To these eyes, the library represents freedom of information – free information – in a pre-digital age; the mobile library is the outreach programme to connect the disconnected. Read right by the questing mind, the library would light the pathway out of town, whichever town you were itching to leave.
The opening line of Manic Street Preachers’ “A Design For Life” distills all this perfectly. “Libraries gave us power”. That statement was itself inspired by an engraving above Pillgwenlly library in my hometown Newport declaring “Knowledge is Power”. That the van was found for us via Sean Moore, the Manics drummer, has to be a propitious omen. The library van – and the fact that one of only two on sale in the UK when we needed it was on a forecourt in Brynmawr – doffs a respectful cap to 2009’s visual tone poem “Sleep Furiously”, Gideon Koppel’s exemplary paean to the beautiful frailty of beleaguered rural communities in mid-Wales.
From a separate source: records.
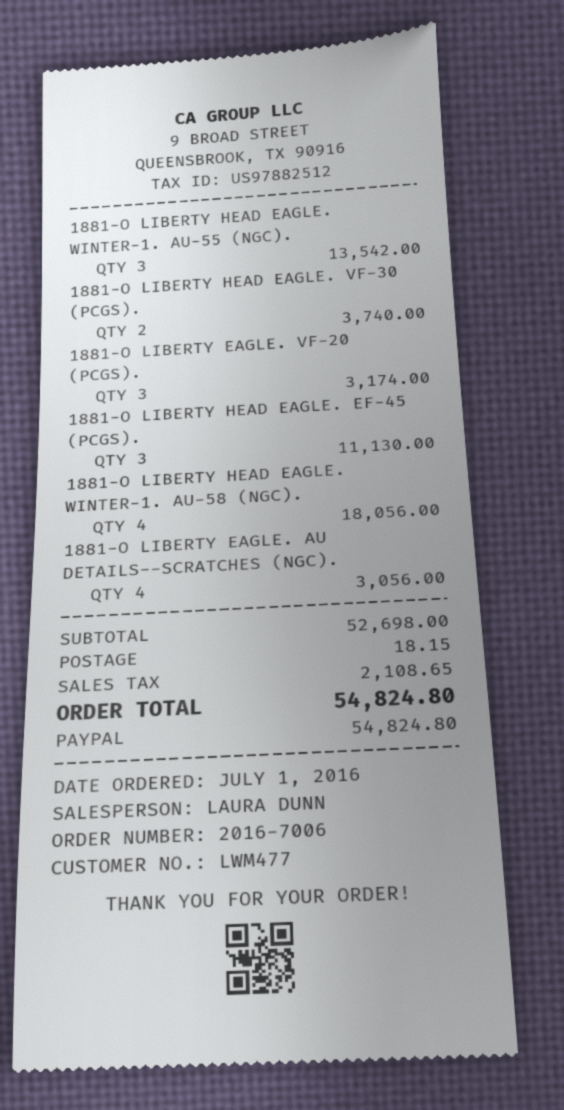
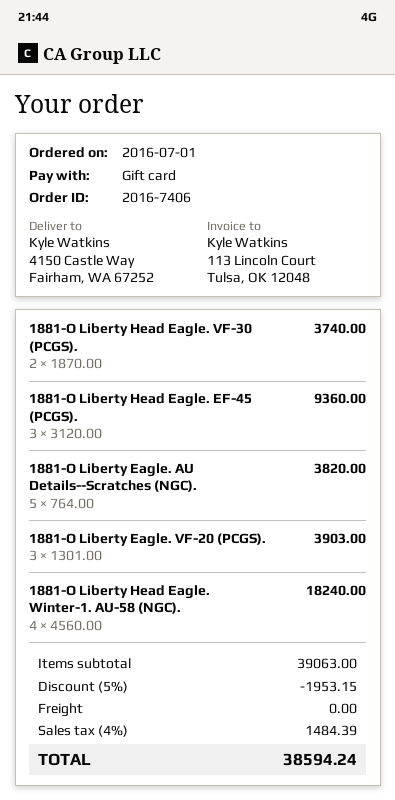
order number: 2016-7006 -> 2016-7406
payment method: PayPal -> gift card
1881-O LIBERTY HEAD EAGLE. WINTER-1. AU-55 (NGC).: 3 for 13542.00 -> none
1881-O LIBERTY EAGLE. VF-20 (PCGS).: 3 for 3174.00 -> 3 for 3903.00
1881-O LIBERTY HEAD EAGLE. EF-45 (PCGS).: 3 for 11130.00 -> 3 for 9360.00
1881-O LIBERTY HEAD EAGLE. WINTER-1. AU-58 (NGC).: 4 for 18056.00 -> 4 for 18240.00
1881-O LIBERTY EAGLE. AU DETAILS--SCRATCHES (NGC).: 4 for 3056.00 -> 5 for 3820.00
subtotal: 52698.00 -> 39063.00
discount: none -> 5% = 1953.15
shipping: 18.15 -> 0.00
tax: 2108.65 -> 1484.39
total: 54824.80 -> 38594.24

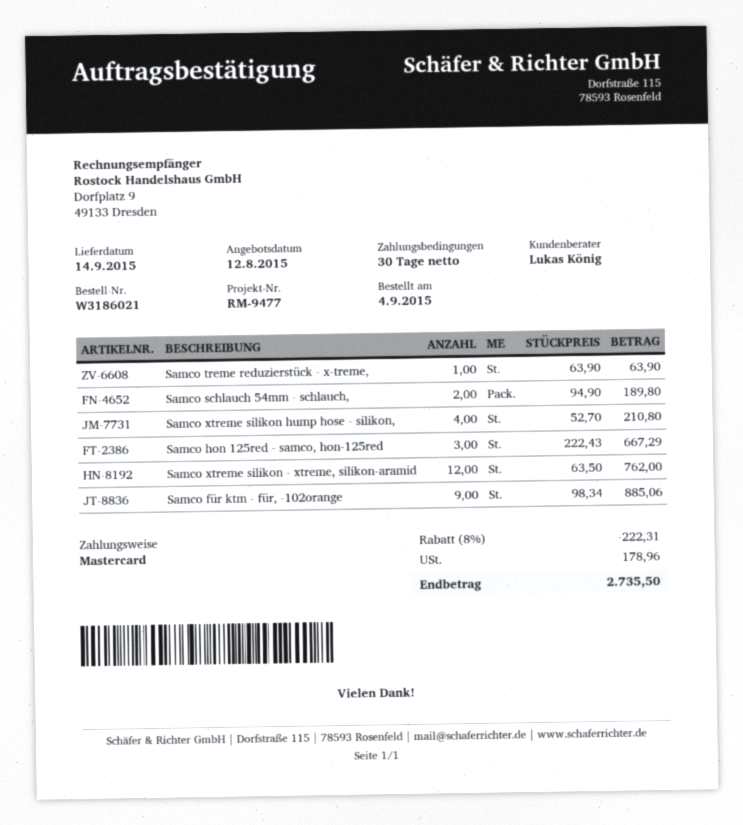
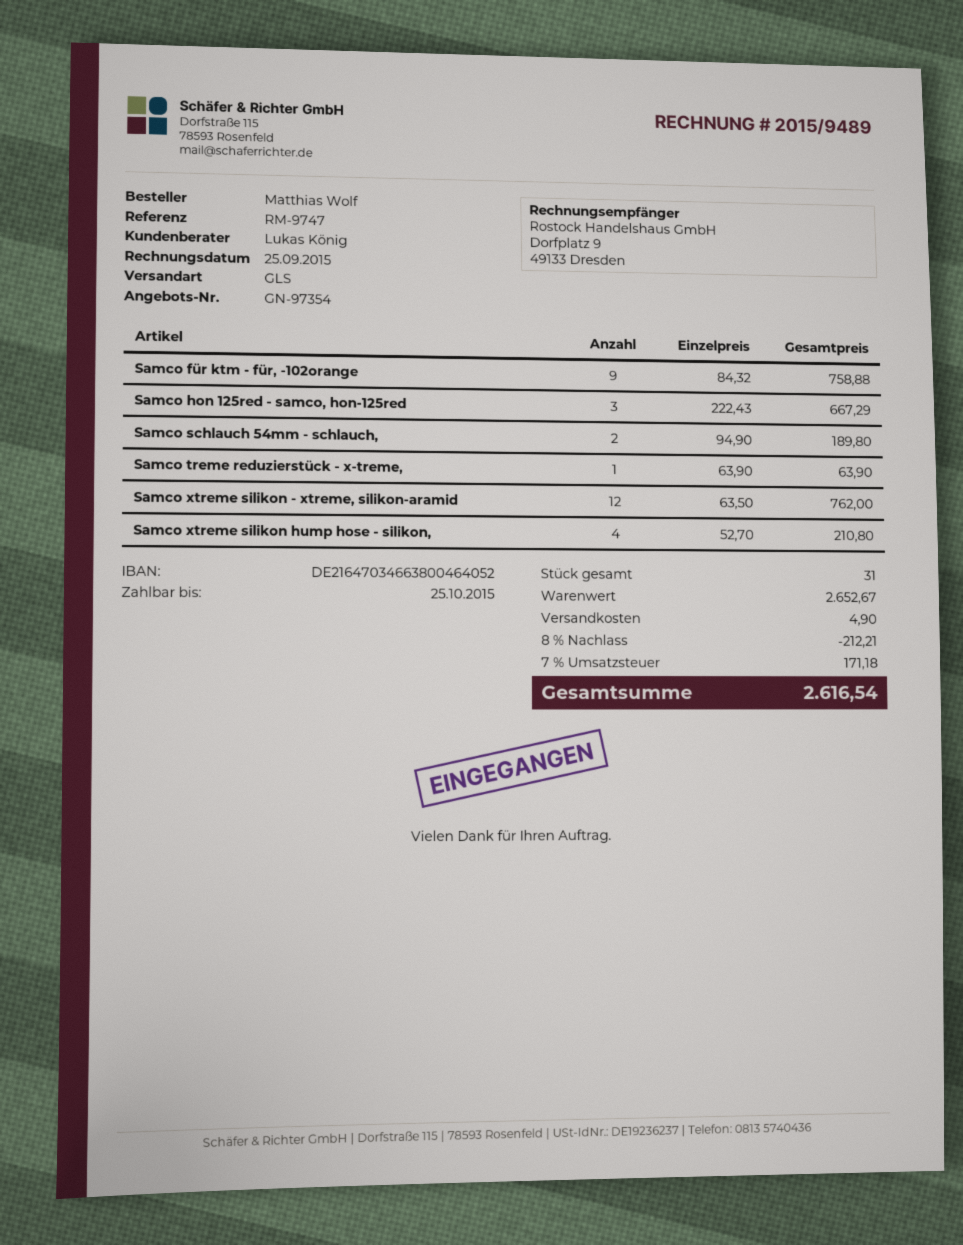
reference: RM-9477 -> RM-9747
Samco für ktm - für, -102orange: 9 x 98.34 = 885.06 -> 9 x 84.32 = 758.88
discount: 8% = 222.31 -> 8% = 212.21
shipping: none -> 4.90
tax: 178.96 -> 171.18
total: 2735.50 -> 2616.54

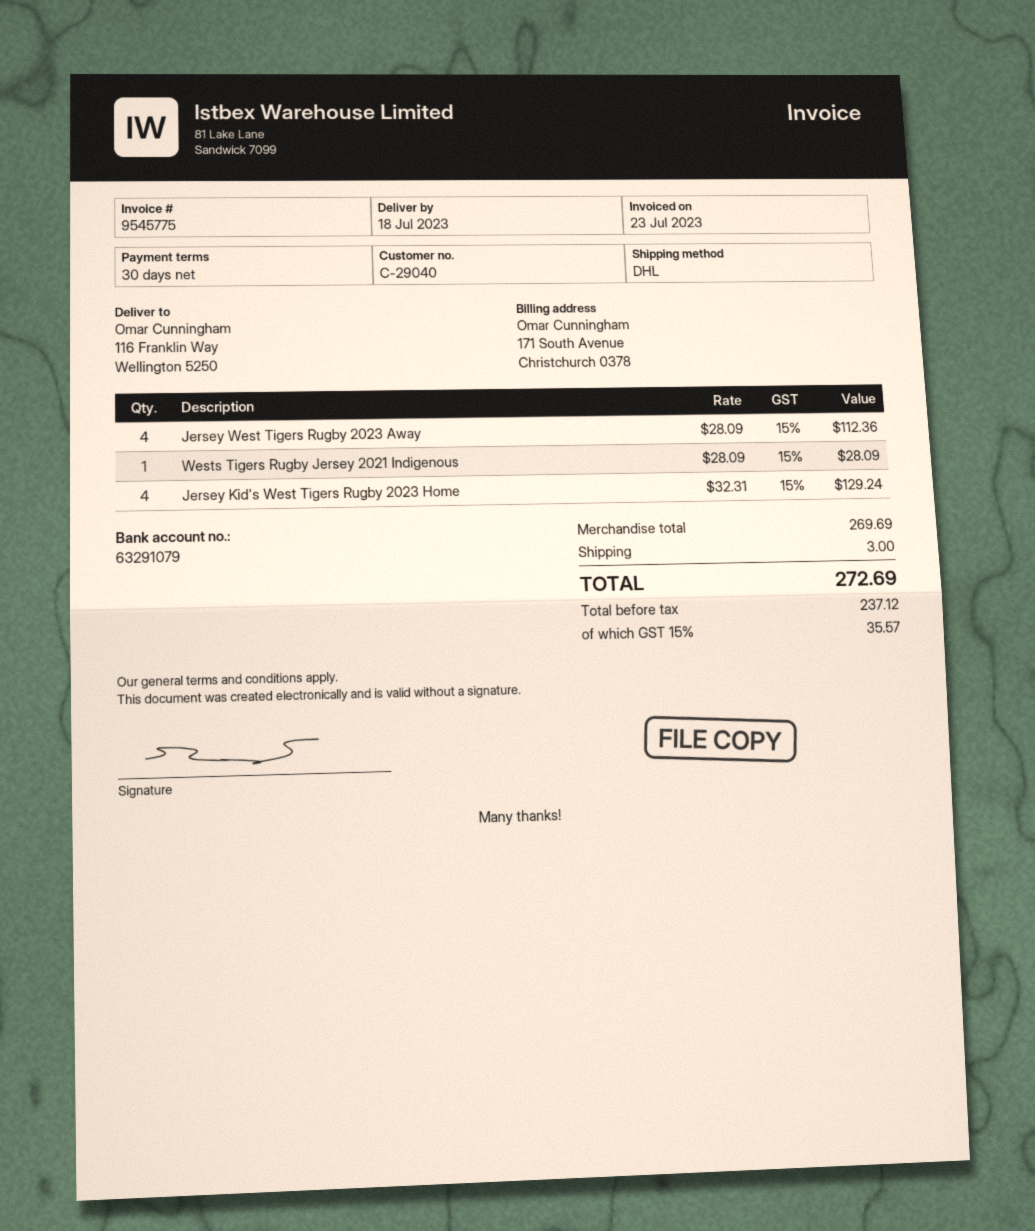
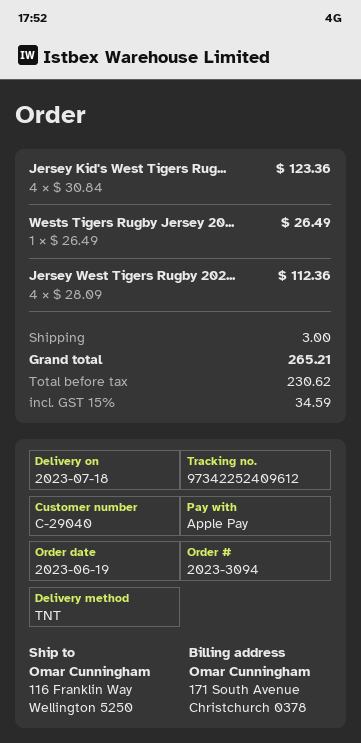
shipping method: DHL -> TNT
Wests Tigers Rugby Jersey 2021 Indigenous: 1 x 28.09 = 28.09 -> 1 x 26.49 = 26.49
Jersey Kid's West Tigers Rugby 2023 Home: 4 x 32.31 = 129.24 -> 4 x 30.84 = 123.36
net: 237.12 -> 230.62
tax: 15% = 35.57 -> 15% = 34.59
total: 272.69 -> 265.21

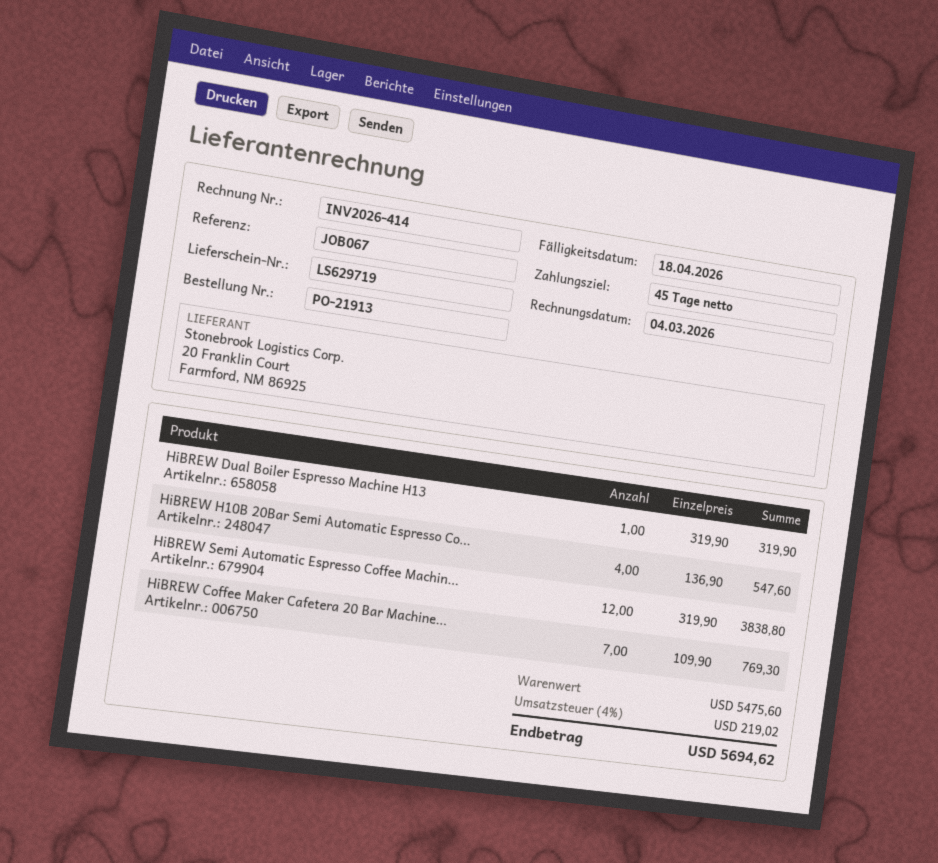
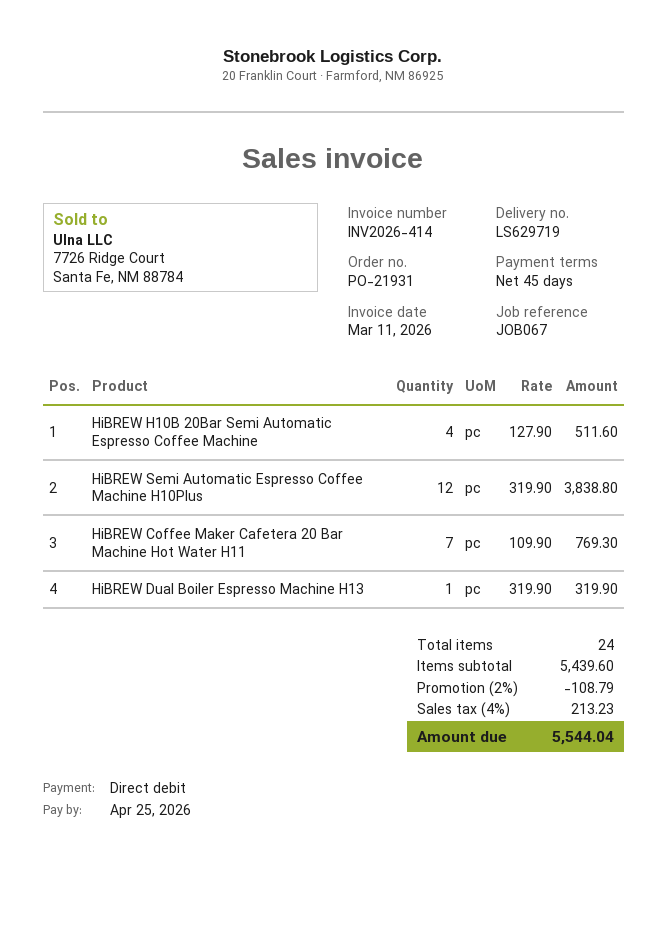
order number: PO-21913 -> PO-21931
invoice date: 2026-03-04 -> 2026-03-11
due date: 2026-04-18 -> 2026-04-25
HiBREW H10B 20Bar Semi Automatic Espresso Co...: 4 x 136.90 = 547.60 -> 4 x 127.90 = 511.60
subtotal: 5475.60 -> 5439.60
discount: none -> 2% = 108.79
tax: 4% = 219.02 -> 4% = 213.23
total: 5694.62 -> 5544.04

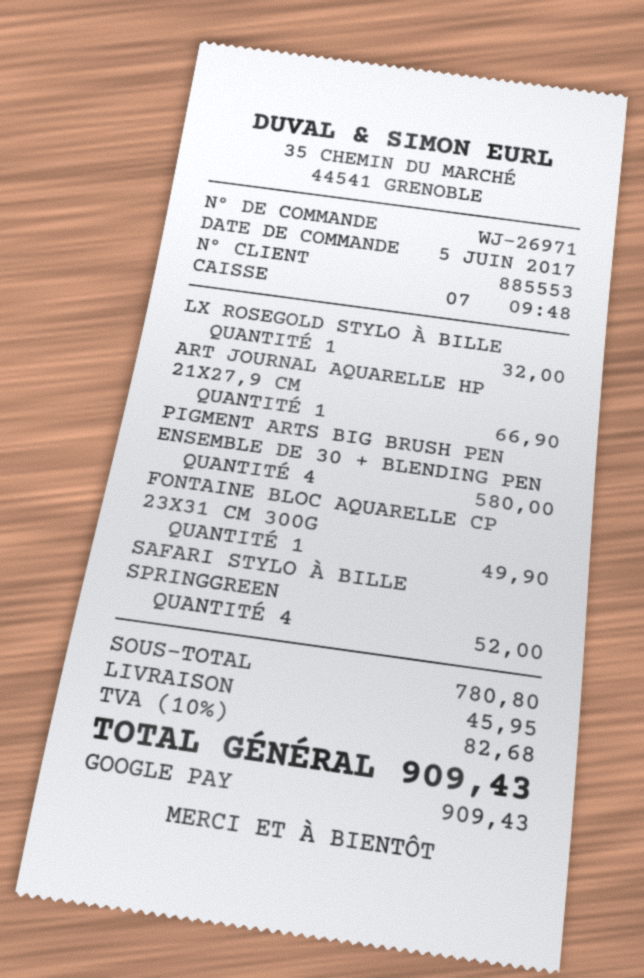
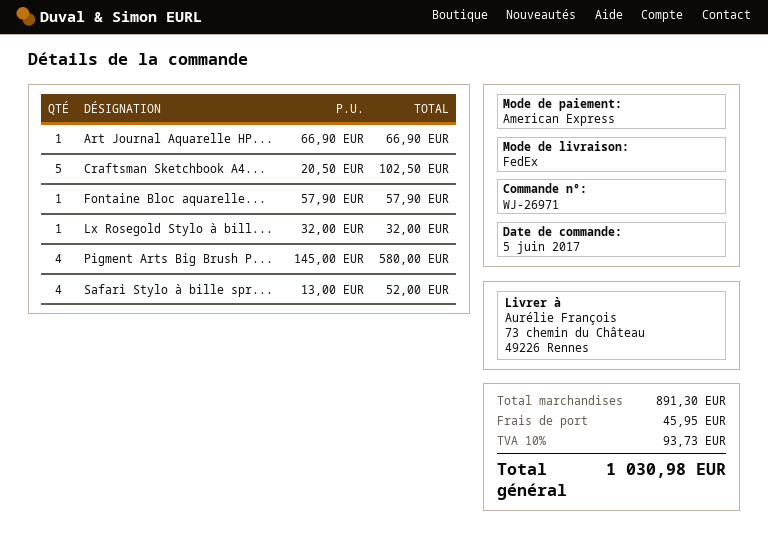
payment method: Google Pay -> American Express
FONTAINE BLOC AQUARELLE CP 23X31 CM 300G: 1 for 49.90 -> 1 for 57.90
Craftsman Sketchbook A4...: none -> 5 for 102.50
subtotal: 780.80 -> 891.30
tax: 10% = 82.68 -> 10% = 93.73
total: 909.43 -> 1030.98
The London boroughs that the van parks up in have some of the lowest literacy rates in Europe. I’m not trying to imply that this is some grand philanthropic gesture, in fact the idea of taking a stocked library van through the East End may even look like folly. Having worked in the music industry for a decade and a half though, this project feels a lot more real, a lot more important and a damn sight more interesting than a hundred and one meetings about digital rights ownership and market share. Roam will be visiting a selection of local schools and hospitals along the way. If just a few people who step inside then head off a little bit inspired, then the job’s a good ‘un.
So, Roam hits the road in July for the Create Festival in a decommissioned mobile library that stamped its last book up in the Welsh Valleys a year or so ago. It’s being refurbished at the moment in Peckham – the inside will hopefully look like something between a Deco reading room that pays tribute to the great civic architecture of the pre War period and a miniature museum of found ephemera from the five boroughs.
We’ll post updates here as we start to build a dedicated offshoot website which will map the journey in video and text. We’re excited and more than a little daunted by the whole thing.
Just like we were with all those other farfetched ideas we’ve pursued.